What Is Law?


Law is the body of rules created and enforced by social or governmental institutions to regulate behavior. Its precise definition is a matter of longstanding debate. Some writers have viewed it as a science or as the art of justice. Law covers a wide variety of subjects including agency; air law; bankruptcy; business law; contract; constitutional law; criminal law; family law; estate planning; labor law; maritime law; medical jurisprudence; property law; tax law; and tort law.

For example, Blackstone defined law as the “general rule of society in any case of doubt” and that “judges are the depositories of the law; they are the living oracles, bound by an oath to decide every case according to the law of nature.” He added that judges should not follow previous rulings unless they were “clearly contrary to reason”.
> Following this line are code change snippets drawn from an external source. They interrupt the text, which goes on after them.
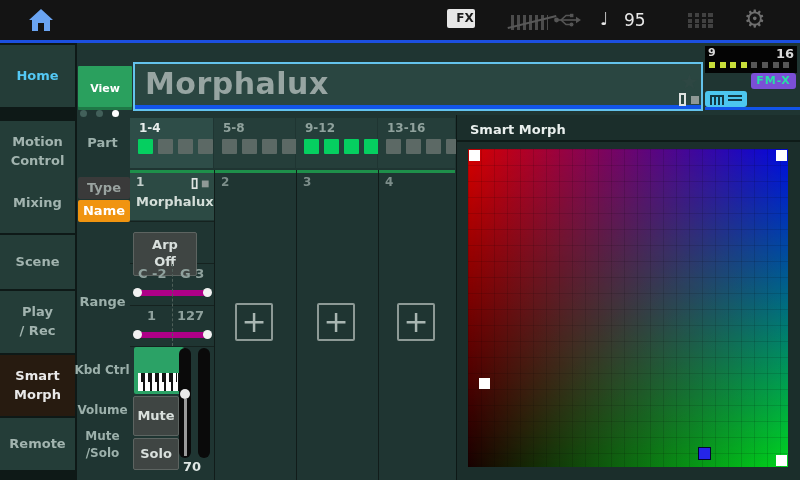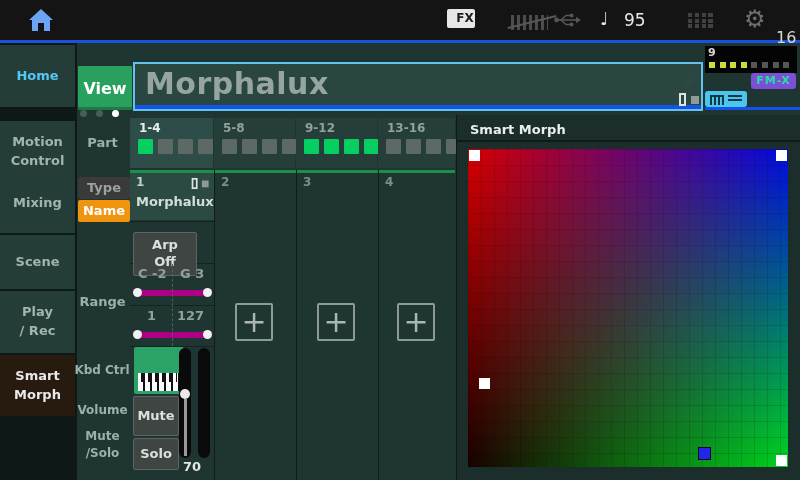--- a/index.html
+++ b/index.html
@@ -56,7 +56,7 @@
   
   .status-box{left:705px;top:46px;width:92px;height:27px;background:#040404;}
   .status-start{left:708px;top:46px;font-size:11px;font-weight:bold;color:#d8d8d8;}
-  .status-end{left:776px;top:28px;font-size:16px;font-weight:normal;color:#d8d8d8;}
+  .status-end{left:776px;top:46px;font-size:13px;font-weight:bold;color:#d8d8d8;}
   .mini-slots{left:709px;top:62px;display:flex;gap:4.6px;}
   .mini{width:6px;height:6px;background:#565656;}
   .mini[data-state="on"]{background:#c8de3a;}

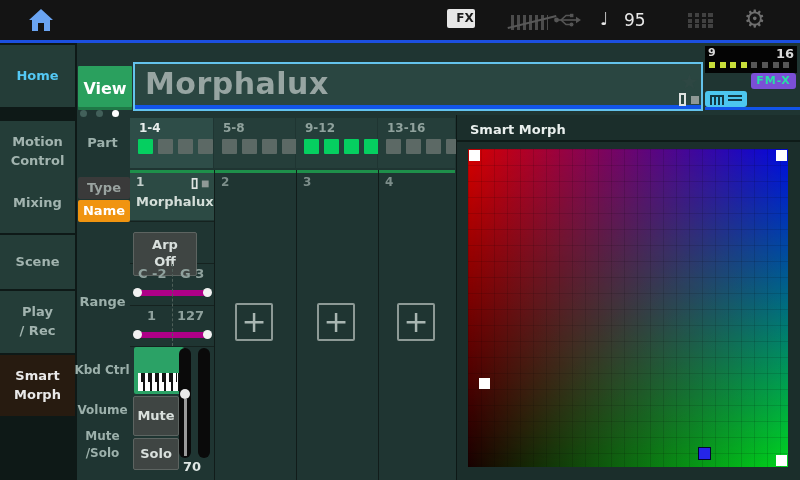--- a/index.html
+++ b/index.html
@@ -42,7 +42,7 @@
 
   
   .view-btn{left:78px;top:66px;width:54px;height:44px;background:#2aa05e;border-radius:1px;
-            color:#fff;font-weight:bold;font-size:16px;display:flex;align-items:center;justify-content:center;
+            color:#fff;font-weight:bold;font-size:11px;display:flex;align-items:center;justify-content:center;
             box-shadow:inset 0 -3px 0 rgba(0,0,0,.25);}
   .name-field{left:133px;top:62px;width:570px;height:49px;background:#2a4641;
               border:2px solid #64c3ec;box-sizing:border-box;}

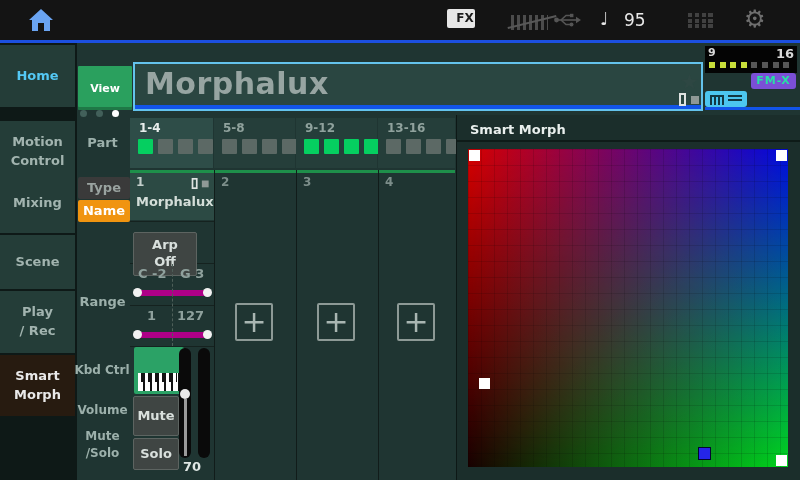--- a/index.html
+++ b/index.html
@@ -182,6 +182,7 @@
 / Rec</div>
   <div class="abs side-tab st5">Smart
 Morph</div>
+  <div class="abs side-tab st6">Remote</div>
 
   <div class="abs view-btn">View</div>
   <div class="abs name-field">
Another principle of law is the rule of law which requires the adherence to laws that are publicly promulgated, equally enforced, independently adjudicated and are consistent with international human rights norms and standards. This is a complex concept that includes the principles of supremacy of law, equality before the law, accountability to the law, separation of powers, participation in decision-making and legal certainty.

The main functions of law are establishing standards, maintaining order, resolving disputes and protecting liberties and rights. The latter is reflected in the Universal Declaration of Human Rights and other related laws. Another purpose of the law is to prevent people from hurting themselves or others. To do so, the law defines what is and is not a crime. In addition, the law defines what is acceptable or unacceptable behaviour in society.